Oszustwa telefoniczne w Zamościu. 54‑latka i 38‑latka straciły oszczędności
Pierwsza z poszkodowanych, 54-latka, otrzymała telefon od rzekomego pracownika banku, który poinformował ją o nieautoryzowanej transakcji dotyczącej zawarcia kredytu na jej koncie. Po zapewnieniu, że kontaktuje się w celu weryfikacji tej czynności, oszust nakłonił ją do przelania oszczędności na wskazany rachunek, aby zabezpieczyć swoje pieniądze.
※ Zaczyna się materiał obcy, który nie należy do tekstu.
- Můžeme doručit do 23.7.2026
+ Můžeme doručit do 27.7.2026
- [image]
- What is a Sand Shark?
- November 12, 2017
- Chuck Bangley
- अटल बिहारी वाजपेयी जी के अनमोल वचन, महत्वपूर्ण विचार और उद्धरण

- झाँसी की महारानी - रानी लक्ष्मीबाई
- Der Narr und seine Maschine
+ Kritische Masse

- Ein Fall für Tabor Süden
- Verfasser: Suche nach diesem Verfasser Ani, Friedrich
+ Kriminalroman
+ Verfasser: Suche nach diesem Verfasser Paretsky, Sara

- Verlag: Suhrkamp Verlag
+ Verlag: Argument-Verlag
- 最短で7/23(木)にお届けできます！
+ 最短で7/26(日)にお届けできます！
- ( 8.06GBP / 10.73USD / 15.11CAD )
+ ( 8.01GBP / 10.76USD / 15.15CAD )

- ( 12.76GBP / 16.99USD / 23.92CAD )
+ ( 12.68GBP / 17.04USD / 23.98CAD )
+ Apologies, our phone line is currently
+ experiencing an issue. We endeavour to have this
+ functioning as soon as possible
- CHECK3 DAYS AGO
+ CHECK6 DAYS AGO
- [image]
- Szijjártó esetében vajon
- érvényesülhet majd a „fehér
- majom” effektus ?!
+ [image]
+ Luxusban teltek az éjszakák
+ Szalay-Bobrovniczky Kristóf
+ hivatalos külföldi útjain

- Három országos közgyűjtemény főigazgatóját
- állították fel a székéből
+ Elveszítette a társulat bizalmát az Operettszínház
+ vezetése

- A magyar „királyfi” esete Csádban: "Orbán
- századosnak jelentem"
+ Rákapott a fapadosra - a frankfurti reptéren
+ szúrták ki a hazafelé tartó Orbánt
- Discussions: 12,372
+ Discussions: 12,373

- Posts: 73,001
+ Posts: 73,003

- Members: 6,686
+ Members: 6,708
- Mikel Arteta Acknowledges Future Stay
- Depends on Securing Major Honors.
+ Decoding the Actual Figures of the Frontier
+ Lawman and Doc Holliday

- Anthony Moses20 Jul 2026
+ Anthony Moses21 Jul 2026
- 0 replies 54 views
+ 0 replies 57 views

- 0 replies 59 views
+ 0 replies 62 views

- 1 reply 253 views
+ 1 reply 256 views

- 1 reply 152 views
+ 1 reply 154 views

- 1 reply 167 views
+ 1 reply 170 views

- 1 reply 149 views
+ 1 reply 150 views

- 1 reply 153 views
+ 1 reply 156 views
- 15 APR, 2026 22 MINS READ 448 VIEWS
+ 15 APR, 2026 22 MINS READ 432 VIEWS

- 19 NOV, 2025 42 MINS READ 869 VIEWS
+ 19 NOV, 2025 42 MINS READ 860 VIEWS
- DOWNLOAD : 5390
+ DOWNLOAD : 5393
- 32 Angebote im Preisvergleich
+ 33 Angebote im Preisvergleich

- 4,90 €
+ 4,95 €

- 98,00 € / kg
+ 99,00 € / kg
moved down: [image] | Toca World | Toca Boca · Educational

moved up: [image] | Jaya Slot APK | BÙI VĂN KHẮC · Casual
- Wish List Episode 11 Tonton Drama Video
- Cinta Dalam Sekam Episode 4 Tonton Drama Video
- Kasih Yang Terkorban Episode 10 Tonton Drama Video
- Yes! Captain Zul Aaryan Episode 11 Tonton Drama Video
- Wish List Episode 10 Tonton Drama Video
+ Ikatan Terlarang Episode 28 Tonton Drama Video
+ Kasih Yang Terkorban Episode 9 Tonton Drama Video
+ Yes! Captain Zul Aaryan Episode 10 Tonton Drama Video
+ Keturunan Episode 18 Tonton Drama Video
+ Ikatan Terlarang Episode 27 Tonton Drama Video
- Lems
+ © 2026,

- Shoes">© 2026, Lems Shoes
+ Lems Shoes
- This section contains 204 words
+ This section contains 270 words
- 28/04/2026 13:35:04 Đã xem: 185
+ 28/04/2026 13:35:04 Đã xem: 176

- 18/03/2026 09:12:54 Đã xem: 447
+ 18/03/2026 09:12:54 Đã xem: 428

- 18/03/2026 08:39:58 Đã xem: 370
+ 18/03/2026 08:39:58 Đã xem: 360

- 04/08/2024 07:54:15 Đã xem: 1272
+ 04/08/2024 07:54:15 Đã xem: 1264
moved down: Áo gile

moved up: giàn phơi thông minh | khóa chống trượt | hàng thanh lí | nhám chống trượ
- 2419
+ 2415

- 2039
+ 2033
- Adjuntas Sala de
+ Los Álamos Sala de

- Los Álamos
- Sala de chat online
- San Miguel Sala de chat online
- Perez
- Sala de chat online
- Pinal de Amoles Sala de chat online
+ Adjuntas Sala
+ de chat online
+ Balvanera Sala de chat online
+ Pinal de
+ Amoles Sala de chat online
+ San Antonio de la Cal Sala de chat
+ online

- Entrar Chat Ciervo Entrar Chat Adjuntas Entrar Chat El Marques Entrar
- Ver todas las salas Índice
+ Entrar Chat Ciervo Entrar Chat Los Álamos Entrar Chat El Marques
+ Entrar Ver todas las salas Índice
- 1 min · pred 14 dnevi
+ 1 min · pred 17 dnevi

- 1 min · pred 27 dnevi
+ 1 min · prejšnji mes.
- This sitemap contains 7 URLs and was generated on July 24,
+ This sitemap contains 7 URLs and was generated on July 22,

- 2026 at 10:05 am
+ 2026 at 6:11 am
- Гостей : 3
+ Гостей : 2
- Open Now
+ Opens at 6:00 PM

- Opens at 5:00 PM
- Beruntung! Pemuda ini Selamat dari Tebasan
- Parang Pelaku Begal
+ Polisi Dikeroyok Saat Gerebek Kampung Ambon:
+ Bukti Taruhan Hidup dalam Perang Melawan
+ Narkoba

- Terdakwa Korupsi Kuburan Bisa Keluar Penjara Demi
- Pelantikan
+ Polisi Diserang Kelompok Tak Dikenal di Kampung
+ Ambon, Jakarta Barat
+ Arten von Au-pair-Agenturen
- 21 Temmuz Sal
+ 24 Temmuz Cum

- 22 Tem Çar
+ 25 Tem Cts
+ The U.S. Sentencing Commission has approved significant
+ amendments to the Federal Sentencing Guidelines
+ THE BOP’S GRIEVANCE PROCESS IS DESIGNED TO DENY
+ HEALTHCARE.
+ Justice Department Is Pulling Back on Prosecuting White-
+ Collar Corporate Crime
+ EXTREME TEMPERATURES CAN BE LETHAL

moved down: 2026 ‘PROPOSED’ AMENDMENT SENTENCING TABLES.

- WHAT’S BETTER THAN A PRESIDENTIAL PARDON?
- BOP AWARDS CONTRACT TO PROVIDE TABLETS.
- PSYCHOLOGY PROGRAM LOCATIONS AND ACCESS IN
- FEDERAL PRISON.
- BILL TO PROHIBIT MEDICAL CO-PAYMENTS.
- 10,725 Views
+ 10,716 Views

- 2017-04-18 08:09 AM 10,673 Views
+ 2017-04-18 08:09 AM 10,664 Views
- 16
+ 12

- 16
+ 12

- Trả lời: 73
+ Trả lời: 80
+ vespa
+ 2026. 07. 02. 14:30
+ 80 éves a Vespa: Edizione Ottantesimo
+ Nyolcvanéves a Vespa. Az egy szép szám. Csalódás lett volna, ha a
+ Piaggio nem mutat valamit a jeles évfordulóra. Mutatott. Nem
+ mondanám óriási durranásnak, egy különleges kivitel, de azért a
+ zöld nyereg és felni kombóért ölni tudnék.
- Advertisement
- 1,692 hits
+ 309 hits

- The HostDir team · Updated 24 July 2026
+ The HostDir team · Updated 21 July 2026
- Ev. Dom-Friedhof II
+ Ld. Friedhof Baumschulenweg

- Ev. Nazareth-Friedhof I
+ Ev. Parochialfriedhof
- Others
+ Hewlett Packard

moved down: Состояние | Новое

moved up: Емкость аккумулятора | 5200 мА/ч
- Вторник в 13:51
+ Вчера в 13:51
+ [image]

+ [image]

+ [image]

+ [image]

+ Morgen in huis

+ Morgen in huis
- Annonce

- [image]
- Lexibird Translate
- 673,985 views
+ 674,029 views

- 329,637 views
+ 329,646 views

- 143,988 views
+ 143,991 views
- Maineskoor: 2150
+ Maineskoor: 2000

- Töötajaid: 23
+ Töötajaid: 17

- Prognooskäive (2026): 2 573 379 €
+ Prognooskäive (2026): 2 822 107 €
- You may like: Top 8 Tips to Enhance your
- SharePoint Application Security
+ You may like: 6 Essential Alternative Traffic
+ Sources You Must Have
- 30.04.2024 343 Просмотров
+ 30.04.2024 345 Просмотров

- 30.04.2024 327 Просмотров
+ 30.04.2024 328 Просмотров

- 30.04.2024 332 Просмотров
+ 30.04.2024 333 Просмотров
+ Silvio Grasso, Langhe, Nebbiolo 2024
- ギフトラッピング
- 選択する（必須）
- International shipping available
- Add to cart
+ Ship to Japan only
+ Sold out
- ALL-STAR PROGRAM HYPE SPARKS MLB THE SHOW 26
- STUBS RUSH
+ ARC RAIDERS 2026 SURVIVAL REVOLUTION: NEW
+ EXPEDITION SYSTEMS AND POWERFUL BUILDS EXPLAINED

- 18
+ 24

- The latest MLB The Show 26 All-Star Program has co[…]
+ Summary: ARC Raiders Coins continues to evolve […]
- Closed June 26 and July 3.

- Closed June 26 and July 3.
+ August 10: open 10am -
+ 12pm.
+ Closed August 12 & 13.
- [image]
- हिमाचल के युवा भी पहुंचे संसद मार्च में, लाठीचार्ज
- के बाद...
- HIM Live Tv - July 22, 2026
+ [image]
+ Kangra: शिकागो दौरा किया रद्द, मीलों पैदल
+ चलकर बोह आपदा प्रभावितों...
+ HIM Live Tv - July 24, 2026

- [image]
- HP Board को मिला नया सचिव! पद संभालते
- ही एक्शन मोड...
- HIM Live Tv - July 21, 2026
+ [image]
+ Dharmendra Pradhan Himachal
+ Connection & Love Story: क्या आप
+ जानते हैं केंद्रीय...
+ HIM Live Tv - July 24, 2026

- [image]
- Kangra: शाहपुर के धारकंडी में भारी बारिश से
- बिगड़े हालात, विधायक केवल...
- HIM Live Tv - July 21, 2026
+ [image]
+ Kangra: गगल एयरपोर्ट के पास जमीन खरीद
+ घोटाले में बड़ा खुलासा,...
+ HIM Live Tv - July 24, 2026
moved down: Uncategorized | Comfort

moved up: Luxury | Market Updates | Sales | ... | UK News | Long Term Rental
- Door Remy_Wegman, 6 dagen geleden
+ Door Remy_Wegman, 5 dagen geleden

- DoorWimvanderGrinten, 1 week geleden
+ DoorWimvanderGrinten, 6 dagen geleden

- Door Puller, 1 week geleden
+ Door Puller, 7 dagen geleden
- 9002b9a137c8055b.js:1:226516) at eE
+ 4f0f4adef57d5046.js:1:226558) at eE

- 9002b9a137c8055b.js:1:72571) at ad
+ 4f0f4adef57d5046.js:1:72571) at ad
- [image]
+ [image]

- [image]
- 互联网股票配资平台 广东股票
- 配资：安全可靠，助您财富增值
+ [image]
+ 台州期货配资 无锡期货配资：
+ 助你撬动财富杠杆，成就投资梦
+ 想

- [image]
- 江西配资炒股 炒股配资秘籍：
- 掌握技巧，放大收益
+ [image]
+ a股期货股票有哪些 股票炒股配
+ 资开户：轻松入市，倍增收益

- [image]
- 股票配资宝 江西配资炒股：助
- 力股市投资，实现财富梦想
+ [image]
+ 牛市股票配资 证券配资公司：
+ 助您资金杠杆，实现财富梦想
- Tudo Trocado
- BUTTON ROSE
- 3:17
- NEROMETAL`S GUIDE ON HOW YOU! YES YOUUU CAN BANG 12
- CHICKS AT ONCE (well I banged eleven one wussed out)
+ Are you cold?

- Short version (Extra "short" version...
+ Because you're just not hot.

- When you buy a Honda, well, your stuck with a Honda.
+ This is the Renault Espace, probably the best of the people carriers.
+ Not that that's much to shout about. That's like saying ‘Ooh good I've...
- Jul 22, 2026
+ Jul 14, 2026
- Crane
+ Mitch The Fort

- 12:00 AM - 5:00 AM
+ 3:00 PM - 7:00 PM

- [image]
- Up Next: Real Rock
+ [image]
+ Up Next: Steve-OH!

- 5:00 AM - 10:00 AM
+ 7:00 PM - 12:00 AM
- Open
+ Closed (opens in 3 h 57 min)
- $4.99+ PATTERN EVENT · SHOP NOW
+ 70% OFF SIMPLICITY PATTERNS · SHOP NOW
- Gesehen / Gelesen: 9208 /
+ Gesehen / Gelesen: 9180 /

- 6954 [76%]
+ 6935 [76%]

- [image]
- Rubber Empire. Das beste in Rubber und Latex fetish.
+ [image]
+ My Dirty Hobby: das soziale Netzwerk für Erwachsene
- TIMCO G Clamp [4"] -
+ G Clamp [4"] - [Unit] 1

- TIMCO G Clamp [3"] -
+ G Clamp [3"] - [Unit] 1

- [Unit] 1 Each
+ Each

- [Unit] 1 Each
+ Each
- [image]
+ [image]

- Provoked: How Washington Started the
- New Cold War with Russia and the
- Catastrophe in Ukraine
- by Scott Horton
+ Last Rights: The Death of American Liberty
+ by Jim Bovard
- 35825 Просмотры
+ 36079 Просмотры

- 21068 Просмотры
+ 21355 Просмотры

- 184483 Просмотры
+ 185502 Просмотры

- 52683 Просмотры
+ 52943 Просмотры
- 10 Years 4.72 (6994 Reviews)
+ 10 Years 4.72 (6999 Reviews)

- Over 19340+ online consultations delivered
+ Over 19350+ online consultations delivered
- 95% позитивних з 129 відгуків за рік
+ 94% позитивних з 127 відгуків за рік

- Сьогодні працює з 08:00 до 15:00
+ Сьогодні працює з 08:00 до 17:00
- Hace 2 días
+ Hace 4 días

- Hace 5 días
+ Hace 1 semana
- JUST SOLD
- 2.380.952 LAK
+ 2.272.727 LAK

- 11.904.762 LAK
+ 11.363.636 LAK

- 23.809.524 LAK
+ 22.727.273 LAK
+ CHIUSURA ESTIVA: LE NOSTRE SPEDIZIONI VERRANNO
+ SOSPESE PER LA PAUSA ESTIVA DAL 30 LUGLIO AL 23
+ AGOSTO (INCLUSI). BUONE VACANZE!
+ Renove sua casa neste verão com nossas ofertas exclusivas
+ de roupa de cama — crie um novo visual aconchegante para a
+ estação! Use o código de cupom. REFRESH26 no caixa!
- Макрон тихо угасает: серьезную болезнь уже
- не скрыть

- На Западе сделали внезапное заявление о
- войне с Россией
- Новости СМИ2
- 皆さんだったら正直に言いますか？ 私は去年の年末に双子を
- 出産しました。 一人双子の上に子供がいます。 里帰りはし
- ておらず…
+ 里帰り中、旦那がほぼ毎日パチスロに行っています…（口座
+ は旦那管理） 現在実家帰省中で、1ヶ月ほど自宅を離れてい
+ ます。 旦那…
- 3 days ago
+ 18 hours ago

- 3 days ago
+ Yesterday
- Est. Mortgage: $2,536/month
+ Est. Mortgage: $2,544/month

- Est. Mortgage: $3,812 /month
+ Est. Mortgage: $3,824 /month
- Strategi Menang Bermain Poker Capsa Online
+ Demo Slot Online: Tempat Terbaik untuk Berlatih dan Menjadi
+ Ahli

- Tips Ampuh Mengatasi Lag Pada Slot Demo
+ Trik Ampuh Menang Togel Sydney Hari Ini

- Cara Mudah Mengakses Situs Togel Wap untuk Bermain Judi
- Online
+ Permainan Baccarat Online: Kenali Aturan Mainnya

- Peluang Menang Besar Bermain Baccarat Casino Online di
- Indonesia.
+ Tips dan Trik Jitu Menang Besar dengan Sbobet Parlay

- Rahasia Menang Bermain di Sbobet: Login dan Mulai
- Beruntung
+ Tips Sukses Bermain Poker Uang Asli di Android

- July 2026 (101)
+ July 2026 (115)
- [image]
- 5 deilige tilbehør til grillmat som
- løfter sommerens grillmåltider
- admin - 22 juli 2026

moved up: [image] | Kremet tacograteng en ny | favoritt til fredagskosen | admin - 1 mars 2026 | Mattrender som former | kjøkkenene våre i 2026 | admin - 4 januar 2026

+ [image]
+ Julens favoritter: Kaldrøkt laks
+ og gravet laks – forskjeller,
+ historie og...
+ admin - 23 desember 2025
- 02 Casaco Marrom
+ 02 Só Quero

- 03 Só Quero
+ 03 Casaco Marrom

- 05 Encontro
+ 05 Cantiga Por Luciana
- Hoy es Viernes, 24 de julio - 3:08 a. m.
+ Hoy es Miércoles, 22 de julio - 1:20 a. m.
Kobieta, chcąc potwierdzić tożsamość rozmówcy, otrzymała wiadomość tekstową z numerem nowego rachunku, która wyglądała jak typowe wiadomości z banku. Przekonana o bezpieczeństwie swojego działania, wykonała dwa natychmiastowe przelewy na łączną kwotę ponad 13 000 zł. Dopiero później, gdy rozmówca zabronił jej logować się na nowe konto, zaczęła podejrzewać oszustwo. Po wizycie w banku okazało się, że została oszukana.
W podobny sposób straciła pieniądze 38-latka. Fałszywy pracownik działu technicznego banku przekonał ją, że ktoś próbuje wziąć kredyt na jej dane. Zaoferował pomoc w zabezpieczeniu jej środków, przesyłając numer "konta technicznego". Wykonała przelew na kwotę prawie 10 000 zł. Zorientowała się, że została oszukana dopiero po pewnym czasie i zgłosiła sprawę policji.
Te oszustwa pokazują, jak oszuści wykorzystują strach i niepewność posiadaczy rachunków, stosując różne podstępy, takie jak informacje o podejrzanych transakcjach czy nieautoryzowanych wnioskach kredytowych. Eksperci apelują o ostrożność i zalecają, aby przed podjęciem jakichkolwiek działań w takich sytuacjach, weryfikować informacje bezpośrednio w swoim banku. Pamiętaj! – Nie należy ufać telefonicznym rozmówcom, którzy namawiają do przelania pieniędzy na wskazane konta.